# Dish to TV in Camper



## Todd E (Sep 5, 2008)

Ran across a dish compatible with my home receiver. Have rigged it us to use with camper. Guy told me cannot hook it straight to camper connection as wiring and or cable/antenna convertor kills signal. He says he has to run wire through slideout seal and go straight to receiver.

Is that true?
I guess there is nothing to do to be able to hook it straight to rv conn..???


----------



## sodbusterman (Sep 6, 2008)

He is right. Mine has two connectors one for sat and one for ant. You could unhook the ant and the signal booster if you have one then just hook it to the outside connector.


----------



## Parker Phoenix (Sep 6, 2008)

I have to hook mine up directly to the sat.


----------



## DEERFU (Sep 6, 2008)

mine was a 1991 model 5th wheel and i had it hooked up direct


----------



## Todd E (Sep 6, 2008)

I figured new ones possibly have separate hook ups.

The thought of a cord laying in floor to go to the receiver just erks me. May have to see if I can route one out through floor under cabinet and tie off to frame with an inline connector on it. 

Thanks.


----------



## dhardegree (Sep 7, 2008)

Todd E said:


> I figured new ones possibly have separate hook ups.
> 
> The thought of a cord laying in floor to go to the receiver just erks me. May have to see if I can route one out through floor under cabinet and tie off to frame with an inline connector on it.
> 
> Thanks.



That's the way I have mine.  Screwed a splitter into the frame underneath.  Ran the cable through the floor under the cabinet to the splitter that connects to box.  Then all you have to do is set your dish and run your cable to splitter tucked up under the camper or your rug/carpet.


----------



## onemilmhz (Sep 11, 2008)

Yeah, sat dishes have to be directly wired, for now.  It won't be long before manufacturers start pre-wiring for satellite, if some haven't already.  As others have stated, it's pretty easy to accomplish and you can do it exactly how and where you want so that you have it right where you need it in the RV.


----------



## swamp (Sep 13, 2008)

Might sound dumb do you have to have service established already? I have 3 boxes from previous direct tv service.


----------



## Todd E (Sep 13, 2008)

Yes. 


I currently have svc at home. Found spare sat dish to mount as a take a long for trips. Just take one of the receivers out of the spare room and have sat svc when camping. Course it has to be lined up each trip.


----------



## SmokyMtnSmoke (Sep 13, 2008)

Todd E said:


> Yes.
> 
> 
> I currently have svc at home. Found spare sat dish to mount as a take a long for trips. Just take one of the receivers out of the spare room and have sat svc when camping. Course it has to be lined up each trip.
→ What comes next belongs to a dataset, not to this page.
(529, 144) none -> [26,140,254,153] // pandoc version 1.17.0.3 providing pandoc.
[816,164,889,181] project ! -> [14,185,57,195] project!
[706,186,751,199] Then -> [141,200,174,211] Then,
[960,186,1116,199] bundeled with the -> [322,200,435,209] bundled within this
What service do you have and what methods do you use to re-align it each time? What or how do you mount your dish? Pics would be great


----------



## Todd E (Sep 14, 2008)

I just now found a free spare dish. I am on Dish Network. I took a metal chainlink post and sat it in the middle of a 6gal bucket. Poured some wet concrete down in the bucket to set post. Mounted sat dish to top of post. Hooked up 50' of coax to it and left coiled. You can buy tripods that do the same thing, but....the only money I have in this contraption is for a bag of Quickrete. I looked at the dish on the side of my house and somewhat tried to set angle based upon it. Took a reading of direction facing with compass. 
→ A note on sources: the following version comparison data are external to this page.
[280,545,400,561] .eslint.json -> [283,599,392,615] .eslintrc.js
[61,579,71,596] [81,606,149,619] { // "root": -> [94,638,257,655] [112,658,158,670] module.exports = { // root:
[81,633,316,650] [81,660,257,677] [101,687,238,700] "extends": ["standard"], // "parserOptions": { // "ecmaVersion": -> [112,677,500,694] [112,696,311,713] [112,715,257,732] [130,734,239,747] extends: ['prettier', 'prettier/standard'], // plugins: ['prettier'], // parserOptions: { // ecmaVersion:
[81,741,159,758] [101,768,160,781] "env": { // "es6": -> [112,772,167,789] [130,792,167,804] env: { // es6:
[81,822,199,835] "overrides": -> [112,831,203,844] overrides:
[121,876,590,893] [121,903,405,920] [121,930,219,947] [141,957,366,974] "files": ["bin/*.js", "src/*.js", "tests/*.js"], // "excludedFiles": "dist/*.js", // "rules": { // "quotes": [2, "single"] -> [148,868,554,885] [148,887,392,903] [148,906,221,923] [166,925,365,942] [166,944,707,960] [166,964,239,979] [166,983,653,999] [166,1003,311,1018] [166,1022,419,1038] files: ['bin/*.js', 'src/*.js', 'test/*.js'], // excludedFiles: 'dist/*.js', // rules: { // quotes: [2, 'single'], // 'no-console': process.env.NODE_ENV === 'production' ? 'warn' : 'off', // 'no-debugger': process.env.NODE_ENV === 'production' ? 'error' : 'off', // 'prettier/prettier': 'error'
Granted, I haven't hooked it up yet. Been too busy. As for dialing it in.......haven't done it yet and dunno really. Do not have instructions for receiver. Friend said go into menu and select dish alignment. It will bring up a screen with graph. Then you just losen alignment bolts and dial it in.


----------



## buckmanmike (Sep 21, 2008)

Get you a signal meter. It makes finding satellite a lot easier. If you know the zip code your in reciever will tell you angles needed.


----------



## Bnathanb1982 (Sep 21, 2008)

*Dish Now*

For any of yall that don't have Dish Satellite at home, you can buy the prepaid system for 99.00 now and only pay for what you watch.  It's like a 1.00 a day for the top 100 and a little more for the top 200,  the only bad thing is you cannot get local channels.


----------



## Paymaster (Sep 22, 2008)

buckmanmike said:


> Get you a signal meter. It makes finding satellite a lot easier. If you know the zip code your in reciever will tell you angles needed.


Yep,get the local zip and follow the compass settings and elevation for your unit.
I have a tri-pod pole set-up that I mount my dish on.


----------



## Big Buck Hunter (Oct 5, 2008)

Where do you get a signal meter and how much does one cost?  I have Direct TV and will be setting mine up this weekend.


----------



## georgia357 (Oct 8, 2008)

Big Buck Hunter said:


> Where do you get a signal meter and how much does one cost?  I have Direct TV and will be setting mine up this weekend.



I've used a regular volt meter and had good luck with it.  Put it on the 0-3 volt scale, the higher the voltage reading the better the signal.


----------



## uga_fan (Oct 8, 2008)

I have had the dish/pole set-up mess with my compass readings.  If you know where you are going to be, the site below helps with the azmuth/angle and degree settings.  It also, through google maps, it lets you set the point where the dish will be set up and shows you the direction the dish sould be pointed in.  I found it usefull.

http://www.dishpointer.com


----------



## Big Buck Hunter (Oct 8, 2008)

Thanks uga fan, that is a great web site. Very helpfull!!!


----------



## eric4jr88 (Feb 23, 2009)

Yes it's true. I have a 2008 travel trailer and I have to run the satellite cable through the window and plug it directly into the back of the reciever in order to get any signal at all.
Eric


----------



## skeeter24 (Feb 24, 2009)

Most are now pre-wired with satellite prep so that the signal does not pass through a splitter.


----------